It’s beginning to look a lot like Christmas…finally! After an incredibly mild November and December here in southwest Montana, winter has finally descended. Its bitter cold outside, but inside its toasty warm and I’m loving that. Especially on those windy days this area is famous for!
We’re celebrating a simpler Christmas this year, light on the decorations and heavy on the memories. Last weekend Josh and I enjoyed a trip back in time. About a hundred and fifty years to be exact! Just down the road lie two towns rich in Montana history. Virginia City used to be Montana’s capitol after gold was discovered there in 1863. Over 10,000 people lived on the banks of Alder Gulch, but the boom didn’t last and people moved on. The town still remains, however, a “living ghost town” filled with rich history and lore.

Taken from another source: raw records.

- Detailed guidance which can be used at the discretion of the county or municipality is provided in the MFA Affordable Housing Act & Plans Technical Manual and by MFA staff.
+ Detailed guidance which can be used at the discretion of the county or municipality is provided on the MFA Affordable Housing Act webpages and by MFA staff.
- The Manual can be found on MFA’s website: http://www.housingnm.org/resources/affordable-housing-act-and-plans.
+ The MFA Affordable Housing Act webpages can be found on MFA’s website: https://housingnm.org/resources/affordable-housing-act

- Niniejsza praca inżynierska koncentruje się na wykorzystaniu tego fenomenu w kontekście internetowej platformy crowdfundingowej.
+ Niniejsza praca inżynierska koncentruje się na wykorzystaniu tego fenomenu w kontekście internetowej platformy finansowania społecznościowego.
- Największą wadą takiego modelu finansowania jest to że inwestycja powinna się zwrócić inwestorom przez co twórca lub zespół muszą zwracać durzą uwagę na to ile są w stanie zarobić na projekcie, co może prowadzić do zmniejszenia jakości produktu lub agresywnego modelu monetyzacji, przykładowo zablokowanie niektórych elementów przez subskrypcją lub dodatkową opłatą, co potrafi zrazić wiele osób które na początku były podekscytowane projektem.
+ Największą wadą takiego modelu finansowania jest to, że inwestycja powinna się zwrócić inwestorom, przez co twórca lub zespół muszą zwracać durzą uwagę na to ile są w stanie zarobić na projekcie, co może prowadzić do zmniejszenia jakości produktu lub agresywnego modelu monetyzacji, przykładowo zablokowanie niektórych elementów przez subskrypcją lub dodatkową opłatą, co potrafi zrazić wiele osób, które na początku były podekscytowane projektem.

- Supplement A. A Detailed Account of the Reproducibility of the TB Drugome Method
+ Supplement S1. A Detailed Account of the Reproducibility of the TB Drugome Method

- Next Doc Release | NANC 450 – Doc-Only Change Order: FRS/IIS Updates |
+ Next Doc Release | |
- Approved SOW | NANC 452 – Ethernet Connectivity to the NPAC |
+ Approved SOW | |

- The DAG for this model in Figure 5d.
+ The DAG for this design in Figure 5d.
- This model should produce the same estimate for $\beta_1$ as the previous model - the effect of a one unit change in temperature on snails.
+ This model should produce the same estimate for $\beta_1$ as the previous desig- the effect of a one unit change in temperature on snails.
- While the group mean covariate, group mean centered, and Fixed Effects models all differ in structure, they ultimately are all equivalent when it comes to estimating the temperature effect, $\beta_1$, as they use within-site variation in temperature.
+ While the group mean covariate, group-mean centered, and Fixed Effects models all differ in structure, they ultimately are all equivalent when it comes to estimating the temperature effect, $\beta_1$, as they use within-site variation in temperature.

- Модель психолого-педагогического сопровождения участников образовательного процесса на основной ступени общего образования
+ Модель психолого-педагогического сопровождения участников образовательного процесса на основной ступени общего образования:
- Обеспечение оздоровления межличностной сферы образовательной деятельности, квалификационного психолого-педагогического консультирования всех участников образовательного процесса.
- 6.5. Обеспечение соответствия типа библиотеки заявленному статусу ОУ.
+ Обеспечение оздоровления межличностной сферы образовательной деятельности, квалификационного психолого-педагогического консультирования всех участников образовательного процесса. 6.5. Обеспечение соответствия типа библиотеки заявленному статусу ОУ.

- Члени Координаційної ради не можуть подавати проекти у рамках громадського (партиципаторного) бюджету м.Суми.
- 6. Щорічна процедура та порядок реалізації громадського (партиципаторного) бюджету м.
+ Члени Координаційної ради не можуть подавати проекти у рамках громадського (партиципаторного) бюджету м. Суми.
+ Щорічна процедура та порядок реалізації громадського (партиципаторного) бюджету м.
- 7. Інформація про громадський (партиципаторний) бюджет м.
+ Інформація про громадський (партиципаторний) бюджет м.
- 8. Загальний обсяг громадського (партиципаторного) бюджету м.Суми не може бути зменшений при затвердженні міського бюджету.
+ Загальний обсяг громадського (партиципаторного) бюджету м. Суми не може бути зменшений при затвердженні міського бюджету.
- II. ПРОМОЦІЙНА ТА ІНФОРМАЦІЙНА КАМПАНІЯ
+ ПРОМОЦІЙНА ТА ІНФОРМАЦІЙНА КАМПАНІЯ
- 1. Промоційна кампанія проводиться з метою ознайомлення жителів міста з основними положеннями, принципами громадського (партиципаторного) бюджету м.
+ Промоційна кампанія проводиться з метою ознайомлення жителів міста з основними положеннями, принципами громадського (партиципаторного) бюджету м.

Our favorite stop was at the Virginia City Artisans. The store is incredibly quaint and their handiwork beautiful, but it was the cookies and hot cocoa outside around a campfire that captured Joshie’s heart! The really cute puppy didn’t hurt either. After touring a few of the open gift stores, we drove a mile down the road to where Nevada City has been restored with rescued buildings from around Montana. That is where our Christmas adventure began!
The trail boss – okay, so that is so not his title, but I have no idea what to call him…the hay ride driver??? – told us about the history of the valley and we had fun asking about their lives as the characters they portrayed. We sipped apple cider and tried bannock bread (a pan-fried type of cornbread) and Josh gave his letter to Santa to the postmistress.
We aren’t into Santa at our house, but last Saturday, he was the highlight of our outing. Coming into town on the “stage” just before dusk, the Nevada City version was a gentle, slimmer Old Nick. A quick hug and a candy cane was all we needed and we were off…back over the mountains to our little town and a cozy night at home stringing cranberries and popcorn for our tree.
I’m really liking it. Not stringing cranberries and popcorn necessarily – that was a lot of work! But the joy that comes with being in a moment rather than spending so much time planning for it or working for hours trying to create it.
I’m praying for eyes this Christmas. Eyes to see the gift. The gift of family. The gift of being together. But most of all, I’m praying that we might all have spiritual eyes to see the wondrous miracle that Jesus is.
Emmanuel. God with us. Almighty God coming down in the flesh to share a moment with us so we can spend eternity with Him.
May you have Spirit-eyes this Christmas as well. And if it’s a simpler, pared-down, less gift-filled Christmas than Christmases past because of the economy, you may be surprised to find it’s the best Christmas of all. If you’ll only embrace it.